Our child’s needs must rule our lives. His future, his dreams, his life depend on us and we must answer the call no matter how hard it can become. Some days, we feel as if we live in a box. We feel hemmed in. We feel shackled to his disability.
Still, we must press on.
The needs of our friends, our neighbors, and our community come ahead of our own. This path we walk is one on which we are being watched. The people around us take note of our manner, our struggle, and the way in which we cope. The desire to wallow, to give up, to complain about the path we walk must not deter us.
We must press on.
The challenge of this life is multi-faceted. So, too, the value of how we choose to live it. We are being asked, encouraged, and called to live it with dignity and grace and a determination made not of us but of our faith in God. We must open ourselves up to his love and his help — his Spirit at work inside us — so that we might teach those around us how to open themselves up to his help with their own challenges.

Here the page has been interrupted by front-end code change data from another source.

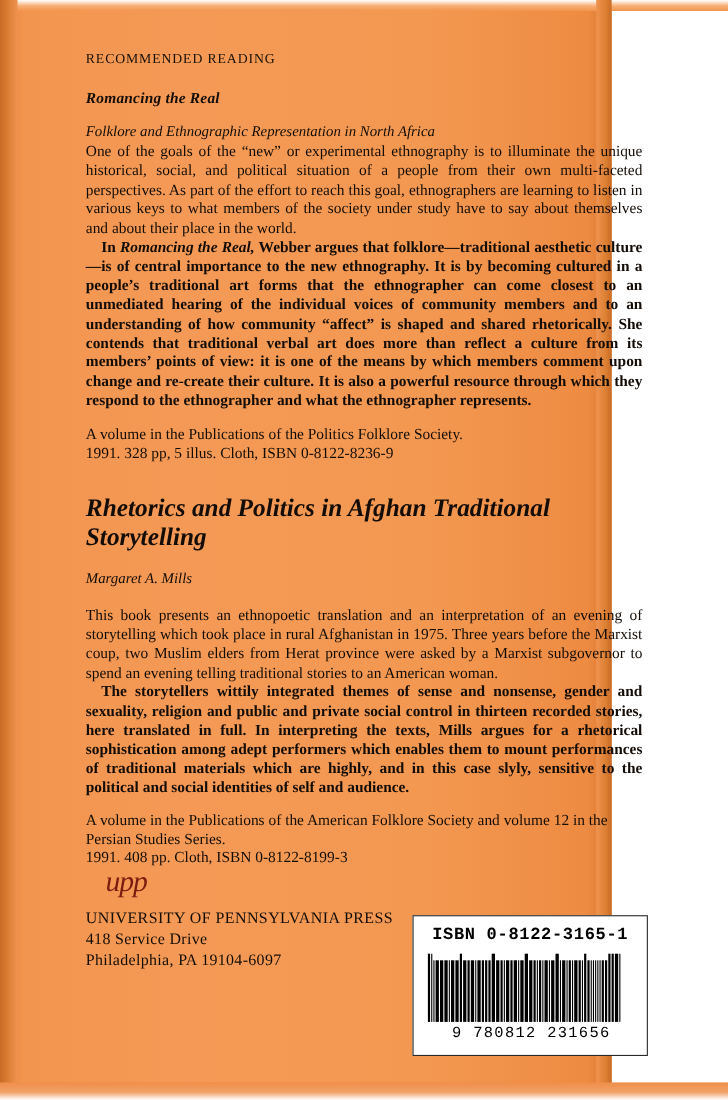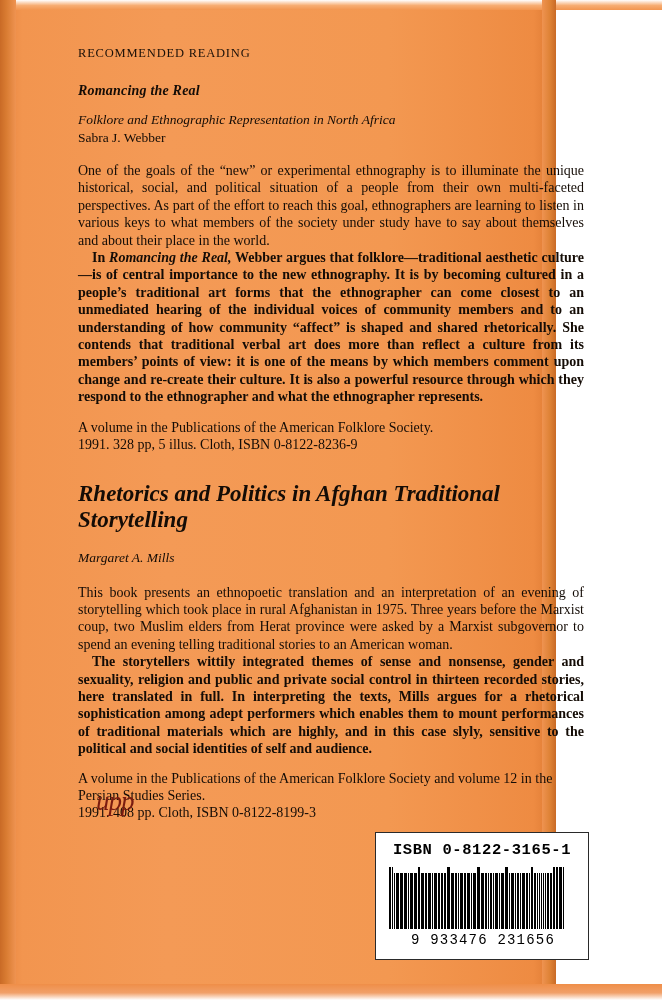--- a/index.html
+++ b/index.html
@@ -225,7 +225,6 @@
     <div>
       <div class="booktitle">Romancing the Real</div>
       <div class="subtitle">Folklore and Ethnographic Representation in North Africa</div>
-      <div class="author">Sabra J. Webber</div>
 
       <p class="para">One of the goals of the “new” or experimental ethnography is to illuminate the unique historical, social, and political situation of a people from their own multi-faceted perspectives.  As part of the effort to reach this goal, ethnographers are learning to listen in various keys to what members of the society under study have to say about themselves and about their place in the world.</p>
       <p class="para indent"><span>In </span><em>Romancing the Real,</em><span> Webber argues that folklore—traditional aesthetic culture—is of central importance to the new ethnography.    It is by becoming cultured in a people’s traditional art forms that the ethnographer can come closest to an unmediated hearing of the individual voices of community members and to an understanding of how community “affect” is shaped and shared rhetorically.  She contends that traditional verbal art does more than reflect a culture from its members’ points of view:  it is one of the means by which members comment upon change and re-create their culture.  It is also a powerful resource through which they respond to the ethnographer and what the ethnographer represents.</span></p>

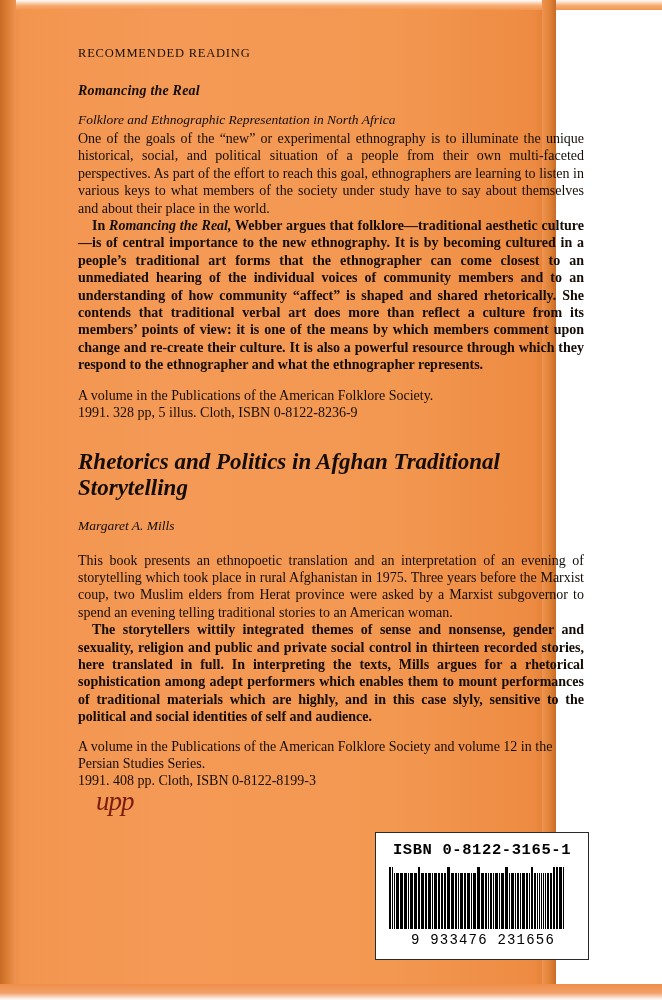--- a/index.html
+++ b/index.html
@@ -230,7 +230,7 @@
       <p class="para indent"><span>In </span><em>Romancing the Real,</em><span> Webber argues that folklore—traditional aesthetic culture—is of central importance to the new ethnography.    It is by becoming cultured in a people’s traditional art forms that the ethnographer can come closest to an unmediated hearing of the individual voices of community members and to an understanding of how community “affect” is shaped and shared rhetorically.  She contends that traditional verbal art does more than reflect a culture from its members’ points of view:  it is one of the means by which members comment upon change and re-create their culture.  It is also a powerful resource through which they respond to the ethnographer and what the ethnographer represents.</span></p>
 
       <div class="block-gap-1"></div>
-      <p class="meta">A volume in the Publications of the American Folklore Society.</p>
+      <p class="meta">A volume in the Publications of the Politics Folklore Society.</p>
       <p class="meta">1991.  328 pp, 5 illus.  Cloth, ISBN 0-8122-8236-9</p>
     </div>
 

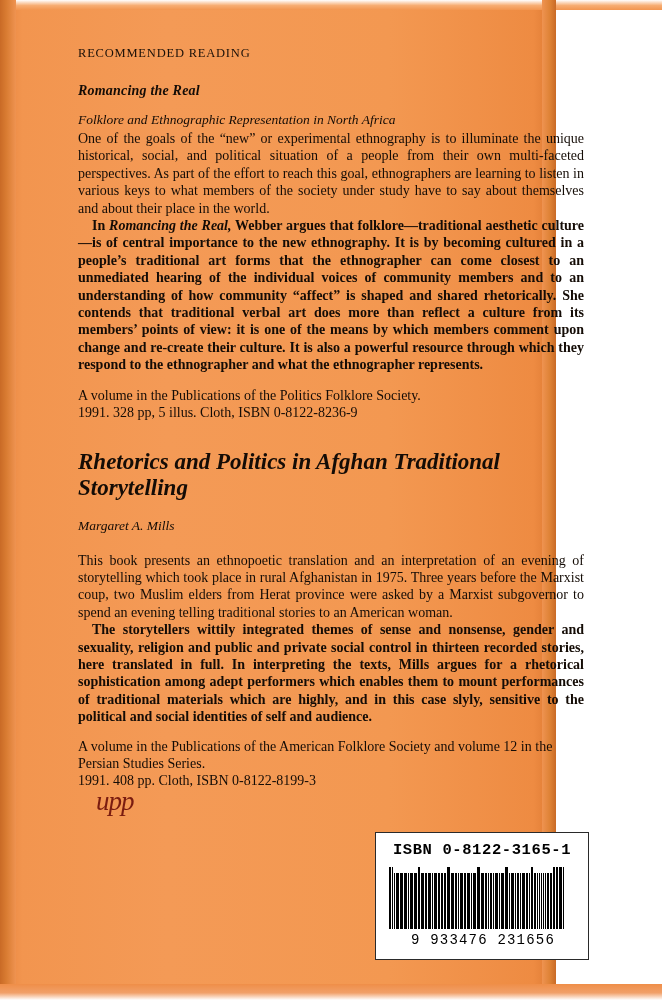--- a/index.html
+++ b/index.html
@@ -251,6 +251,11 @@
 
   <div class="logo">upp</div>
 
+  <div class="imprint">
+    <div class="pressname">UNIVERSITY OF PENNSYLVANIA PRESS</div>
+    <div>418 Service Drive</div>
+    <div>Philadelphia, PA  19104-6097</div>
+  </div>
 
   <div class="isbn-box">
     <div class="isbn-label">ISBN 0-8122-3165-1</div>

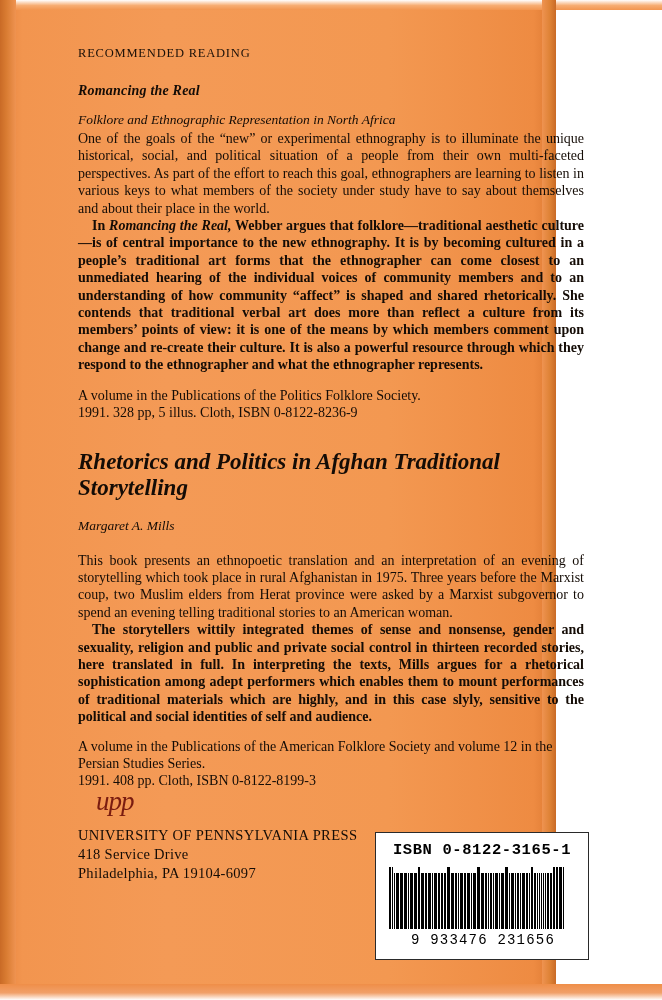--- a/index.html
+++ b/index.html
@@ -319,7 +319,7 @@
         <i style="width: 3px; height: 100%;"></i>
         <i style="width: 1px; height: 100%;"></i>
       </div>
-    <div class="barcode-digits">9 933476 231656</div>
+    <div class="barcode-digits">9 780812 231656</div>
   </div>
 
 </div>

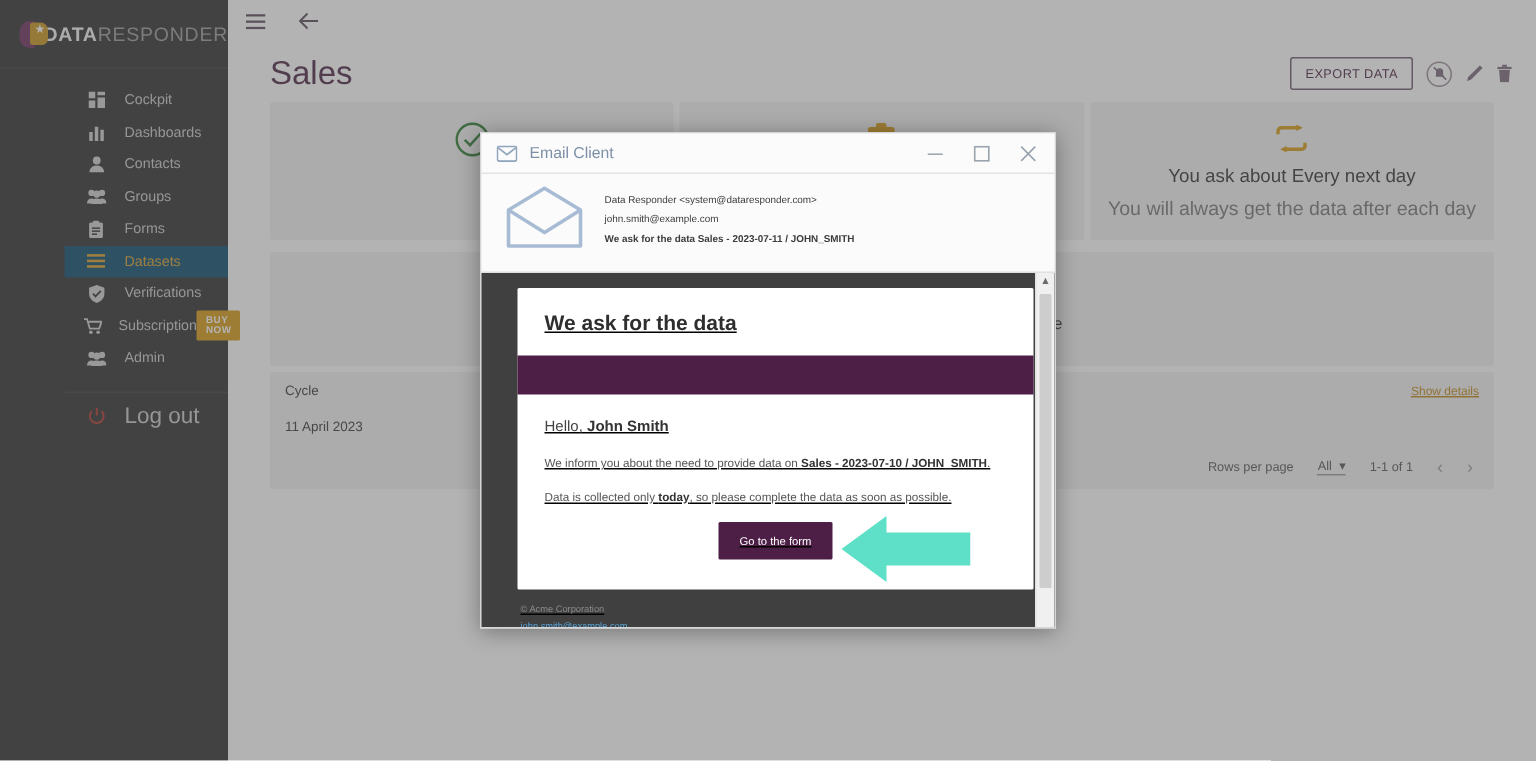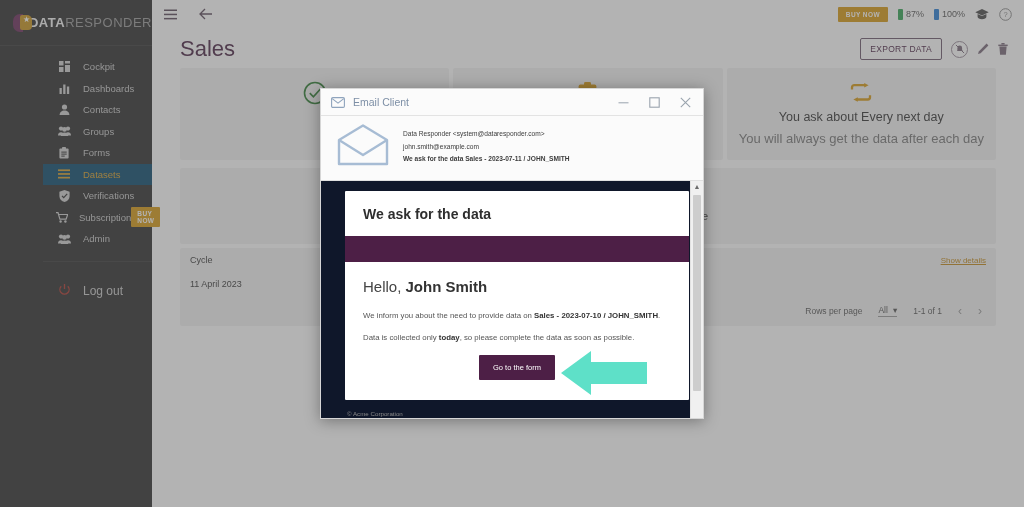--- a/index.html
+++ b/index.html
@@ -347,29 +347,6 @@
         <span class="tb-icon">
             <svg width="14" height="12" viewBox="0 0 14 12">
               <path d="M13 6H1.5M6 1 1 6l5 5" stroke="currentColor" stroke-width="1.3" fill="none"></path>
-            </svg>
-          </span>
-      </div>
-      <div class="tb-right">
-        <span class="buy-now-top">BUY NOW</span>
-        <span class="meter">
-          <span class="bar-g"></span>
-          <span>87%</span>
-        </span>
-        <span class="meter">
-          <span class="bar-b"></span>
-          <span>100%</span>
-        </span>
-        <span class="tb-icon">
-            <svg width="14" height="11" viewBox="0 0 14 11">
-              <path d="M7 0 13.7 3.2 7 6.4.3 3.2z" fill="#4a4a4a"></path>
-              <path d="M2.6 5v2.8C2.6 9.3 4.6 10.3 7 10.3s4.4-1 4.4-2.5V5L7 7.1z" fill="#4a4a4a"></path>
-            </svg>
-          </span>
-        <span class="tb-icon">
-            <svg width="13" height="13" viewBox="0 0 13 13">
-              <circle cx="6.5" cy="6.5" r="5.8" stroke="#8a8a8a" stroke-width="1" fill="none"></circle>
-              <text x="6.5" y="9.4" font-size="7.5" fill="#8a8a8a" text-anchor="middle" font-family="Liberation Sans">?</text>
             </svg>
           </span>
       </div>

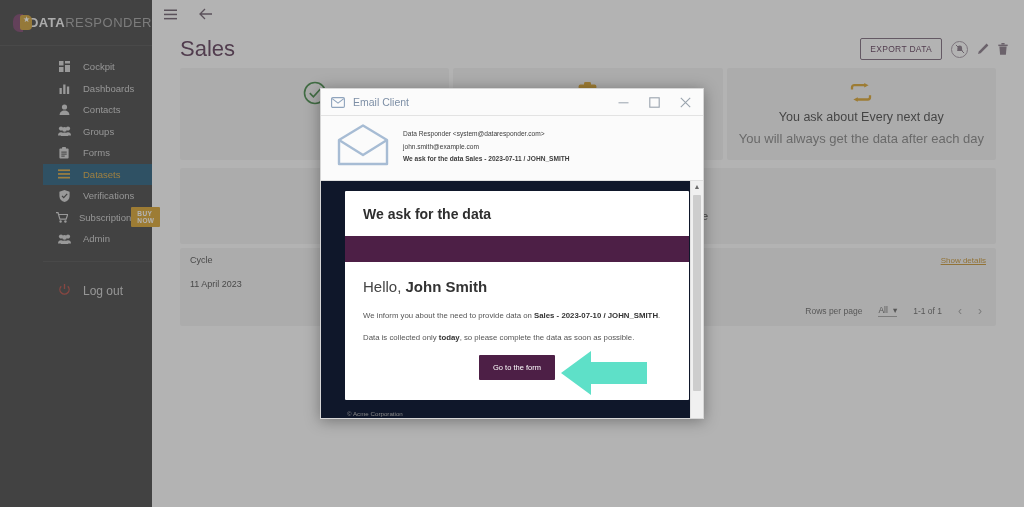--- a/index.html
+++ b/index.html
@@ -172,8 +172,9 @@
   .ew-meta .b { font-weight: bold; }
 
   .ew-body {
-    flex: 1; position: relative; overflow: hidden; background: #0f172a;
+    flex: 1; position: relative; overflow: hidden; background: #404040;
     padding: 10px 14px 0 24px;
+    text-decoration: underline;
   }
   .mail-card { background: #fff; border-radius: 1px; }
   .mail-card-head { padding: 15px 18px 14px; }

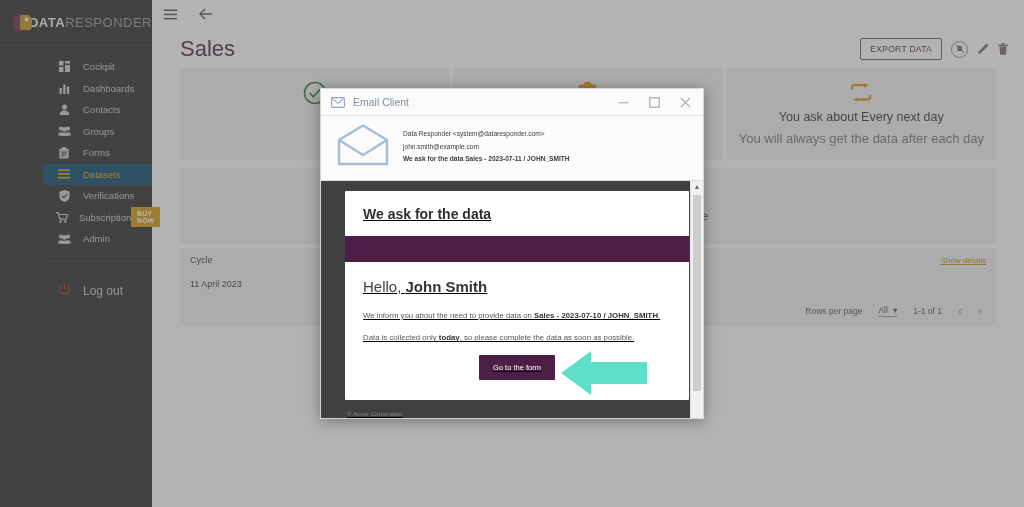--- a/index.html
+++ b/index.html
@@ -67,8 +67,8 @@
   }
   .nav-sep { height: 1px; background: #3c3c3c; margin: 11px 0 0 0; }
   .logout {
-    height: 22px; display: flex; 
-    padding-left: 13px; color: #c9c9c9; font-size: 12px; margin-top: 22px;
+    height: 22px; display: flex; align-items: center;
+    padding-left: 13px; color: #c9c9c9; font-size: 15px; margin-top: 5px;
     cursor: pointer;
   }
   .logout .ico { width: 16px; margin-right: 11px; display:flex; justify-content:center; color:#b0372f; }

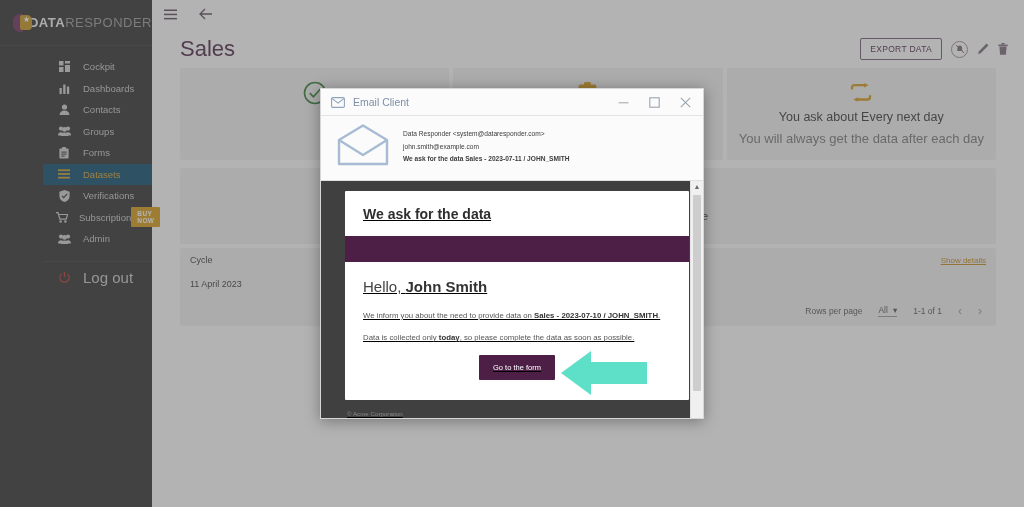--- a/index.html
+++ b/index.html
@@ -182,7 +182,7 @@
   .mail-band { height: 26px; background: #4d1f46; }
   .mail-body { padding: 14px 18px 20px; }
   .mail-body p { font-size: 7.8px; color: #555; line-height: 1.5; margin-bottom: 11px; }
-  .mail-body p.greet { font-size: 15px; color: #444; }
+  .mail-body p.greet { font-size: 10px; color: #444; }
   .mail-body b { color: #333; }
   .cta-wrap { display: flex; align-items: flex-end; justify-content: center; position: relative; margin-top: 4px; }
   .cta {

We could surrender. We could throw up our hands. We could take the kudos and applause of the world for some of the things we have already done and take a seat. But our child would suffer from such a static existence. So, too, our witness.
We must press on.
Rather than surrender, we must focus our faith and our hope on the cross. We must use it as marker, the dot on that far horizon toward which we walk. A call for us is not just to live, not just to be of faith, not just to hang in but determined to live life fully and abundantly.
Our call, like that of St. Paul, is to press on. We are called to action. We are called to a life in which we don’t wait, a life in which we don’t wallow, a life in which we don’t wilt. We are called to lean forward, to focus on God and be certain of nothing more than this: that we must press on.